* _Assignment_:
All entries are to be transcribed verbatim, but images are not carried over.

☆ ☆ ☆ ☆

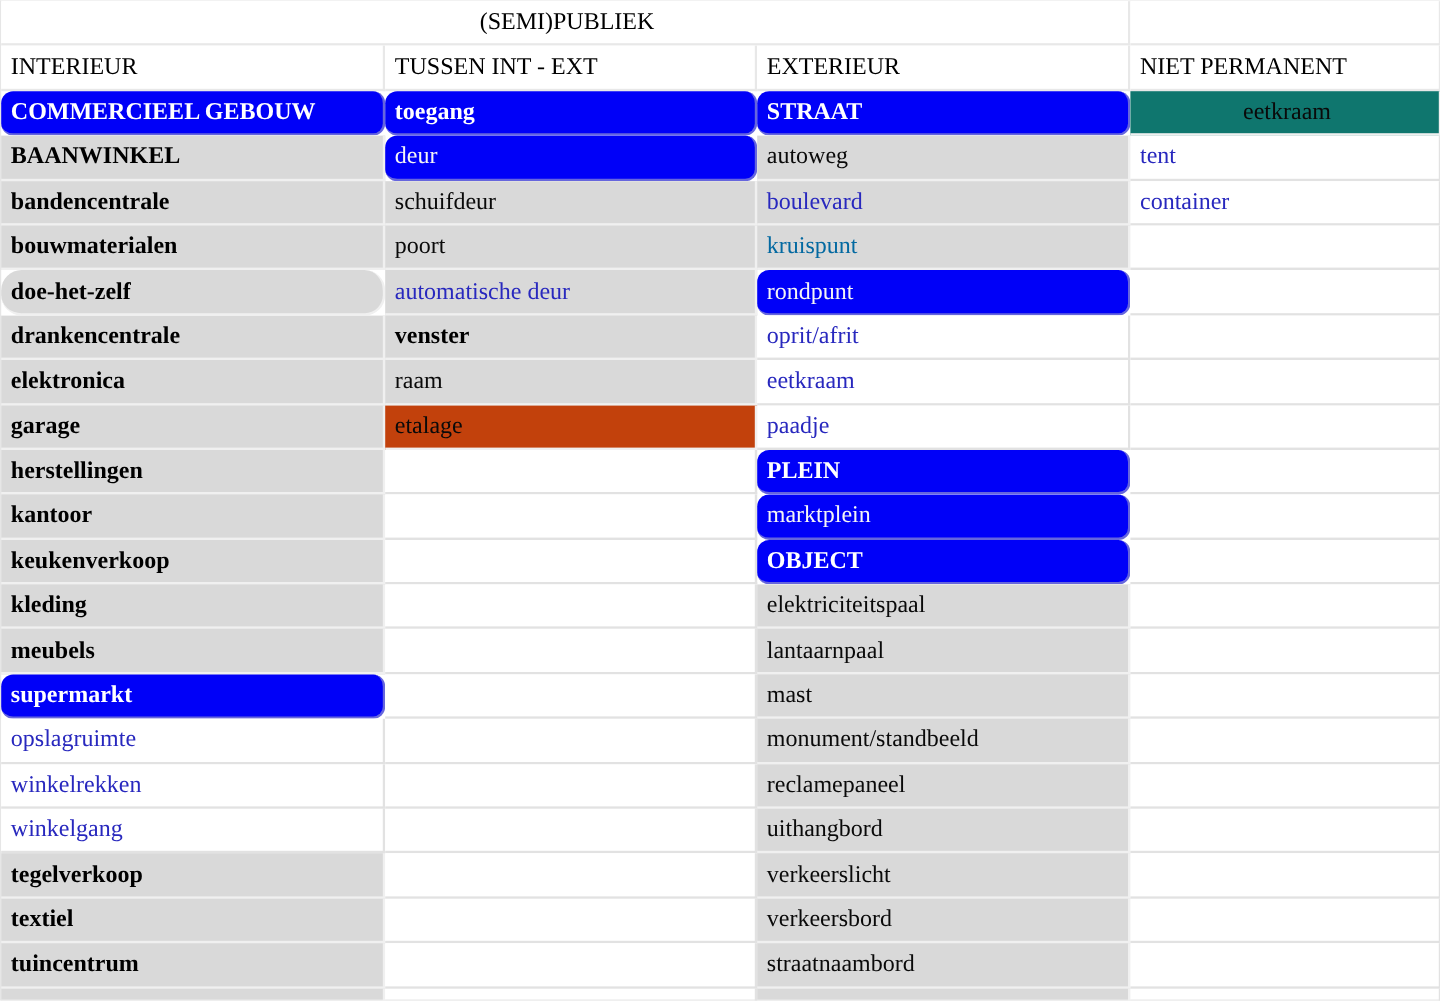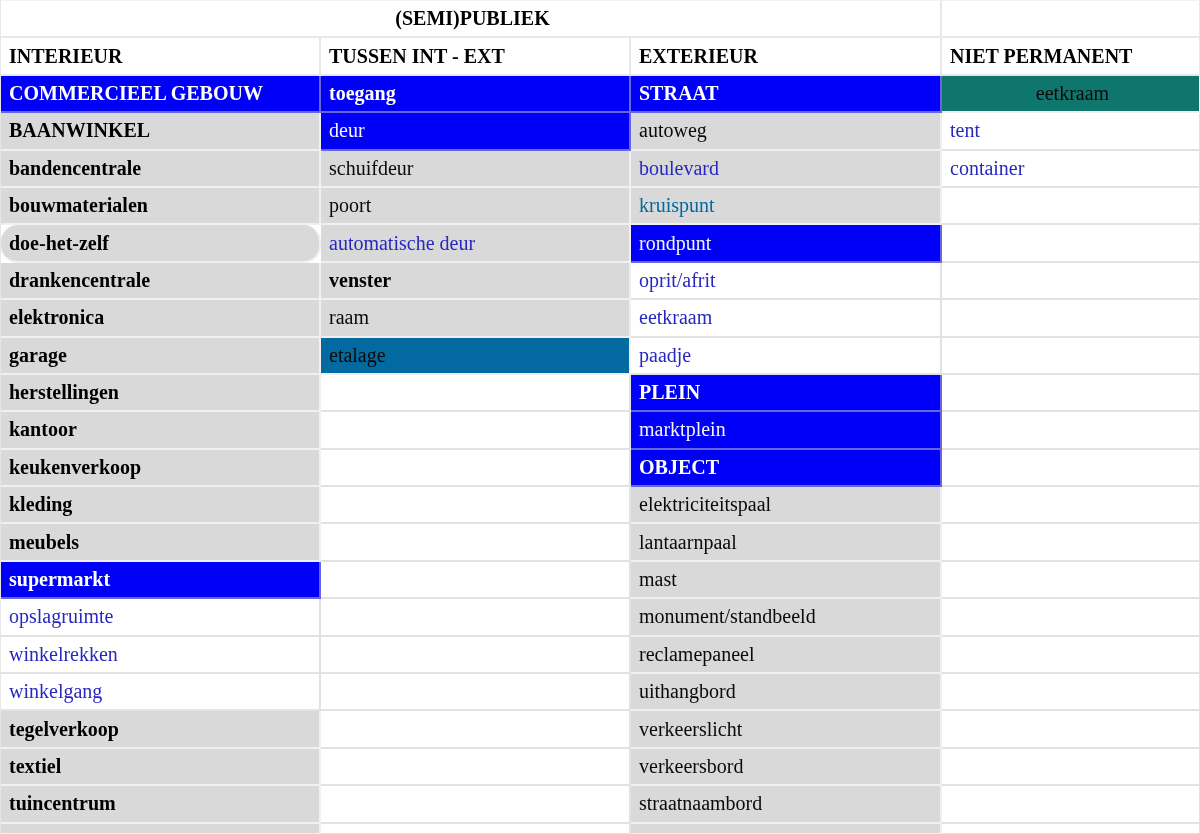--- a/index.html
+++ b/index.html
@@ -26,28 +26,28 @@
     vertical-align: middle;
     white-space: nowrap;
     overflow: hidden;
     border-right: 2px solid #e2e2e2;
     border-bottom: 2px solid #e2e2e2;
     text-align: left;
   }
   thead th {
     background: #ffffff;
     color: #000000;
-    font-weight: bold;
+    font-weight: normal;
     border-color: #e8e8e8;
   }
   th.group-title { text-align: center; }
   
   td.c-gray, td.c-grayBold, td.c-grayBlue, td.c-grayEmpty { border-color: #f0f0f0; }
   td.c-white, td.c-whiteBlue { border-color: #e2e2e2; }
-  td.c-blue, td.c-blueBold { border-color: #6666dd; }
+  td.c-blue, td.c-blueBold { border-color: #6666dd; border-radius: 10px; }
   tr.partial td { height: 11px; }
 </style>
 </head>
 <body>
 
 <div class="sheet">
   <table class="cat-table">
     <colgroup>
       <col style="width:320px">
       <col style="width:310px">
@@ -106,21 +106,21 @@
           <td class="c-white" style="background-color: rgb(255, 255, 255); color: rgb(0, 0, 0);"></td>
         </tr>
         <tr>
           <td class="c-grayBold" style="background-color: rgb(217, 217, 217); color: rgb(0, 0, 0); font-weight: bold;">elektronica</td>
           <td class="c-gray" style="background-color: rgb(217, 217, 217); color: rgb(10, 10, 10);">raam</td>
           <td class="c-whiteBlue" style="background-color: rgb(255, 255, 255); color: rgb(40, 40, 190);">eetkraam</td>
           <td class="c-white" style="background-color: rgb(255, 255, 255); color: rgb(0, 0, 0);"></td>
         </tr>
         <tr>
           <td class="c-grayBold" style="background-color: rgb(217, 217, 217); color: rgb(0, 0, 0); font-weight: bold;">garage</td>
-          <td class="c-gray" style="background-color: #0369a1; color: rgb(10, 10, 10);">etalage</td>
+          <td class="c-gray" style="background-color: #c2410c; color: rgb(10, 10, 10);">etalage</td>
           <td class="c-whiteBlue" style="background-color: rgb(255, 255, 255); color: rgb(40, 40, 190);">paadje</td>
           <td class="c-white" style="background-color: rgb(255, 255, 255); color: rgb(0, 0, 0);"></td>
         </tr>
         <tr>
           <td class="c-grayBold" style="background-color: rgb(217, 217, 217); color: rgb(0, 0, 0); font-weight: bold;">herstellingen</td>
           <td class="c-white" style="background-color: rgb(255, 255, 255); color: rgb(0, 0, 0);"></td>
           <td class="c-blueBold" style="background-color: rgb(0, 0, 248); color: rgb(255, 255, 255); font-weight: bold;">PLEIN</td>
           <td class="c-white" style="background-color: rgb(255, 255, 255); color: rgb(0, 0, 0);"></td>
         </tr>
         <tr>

☆ ☆ ☆ ☆

* _Response area_:
--- a/index.html
+++ b/index.html
@@ -26,28 +26,28 @@
     vertical-align: middle;
     white-space: nowrap;
     overflow: hidden;
     border-right: 2px solid #e2e2e2;
     border-bottom: 2px solid #e2e2e2;
     text-align: left;
   }
   thead th {
     background: #ffffff;
     color: #000000;
-    font-weight: bold;
+    font-weight: normal;
     border-color: #e8e8e8;
   }
   th.group-title { text-align: center; }
   
   td.c-gray, td.c-grayBold, td.c-grayBlue, td.c-grayEmpty { border-color: #f0f0f0; }
   td.c-white, td.c-whiteBlue { border-color: #e2e2e2; }
-  td.c-blue, td.c-blueBold { border-color: #6666dd; }
+  td.c-blue, td.c-blueBold { border-color: #6666dd; border-radius: 10px; }
   tr.partial td { height: 11px; }
 </style>
 </head>
 <body>
 
 <div class="sheet">
   <table class="cat-table">
     <colgroup>
       <col style="width:320px">
       <col style="width:310px">
@@ -106,21 +106,21 @@
           <td class="c-white" style="background-color: rgb(255, 255, 255); color: rgb(0, 0, 0);"></td>
         </tr>
         <tr>
           <td class="c-grayBold" style="background-color: rgb(217, 217, 217); color: rgb(0, 0, 0); font-weight: bold;">elektronica</td>
           <td class="c-gray" style="background-color: rgb(217, 217, 217); color: rgb(10, 10, 10);">raam</td>
           <td class="c-whiteBlue" style="background-color: rgb(255, 255, 255); color: rgb(40, 40, 190);">eetkraam</td>
           <td class="c-white" style="background-color: rgb(255, 255, 255); color: rgb(0, 0, 0);"></td>
         </tr>
         <tr>
           <td class="c-grayBold" style="background-color: rgb(217, 217, 217); color: rgb(0, 0, 0); font-weight: bold;">garage</td>
-          <td class="c-gray" style="background-color: #0369a1; color: rgb(10, 10, 10);">etalage</td>
+          <td class="c-gray" style="background-color: #c2410c; color: rgb(10, 10, 10);">etalage</td>
           <td class="c-whiteBlue" style="background-color: rgb(255, 255, 255); color: rgb(40, 40, 190);">paadje</td>
           <td class="c-white" style="background-color: rgb(255, 255, 255); color: rgb(0, 0, 0);"></td>
         </tr>
         <tr>
           <td class="c-grayBold" style="background-color: rgb(217, 217, 217); color: rgb(0, 0, 0); font-weight: bold;">herstellingen</td>
           <td class="c-white" style="background-color: rgb(255, 255, 255); color: rgb(0, 0, 0);"></td>
           <td class="c-blueBold" style="background-color: rgb(0, 0, 248); color: rgb(255, 255, 255); font-weight: bold;">PLEIN</td>
           <td class="c-white" style="background-color: rgb(255, 255, 255); color: rgb(0, 0, 0);"></td>
         </tr>
         <tr>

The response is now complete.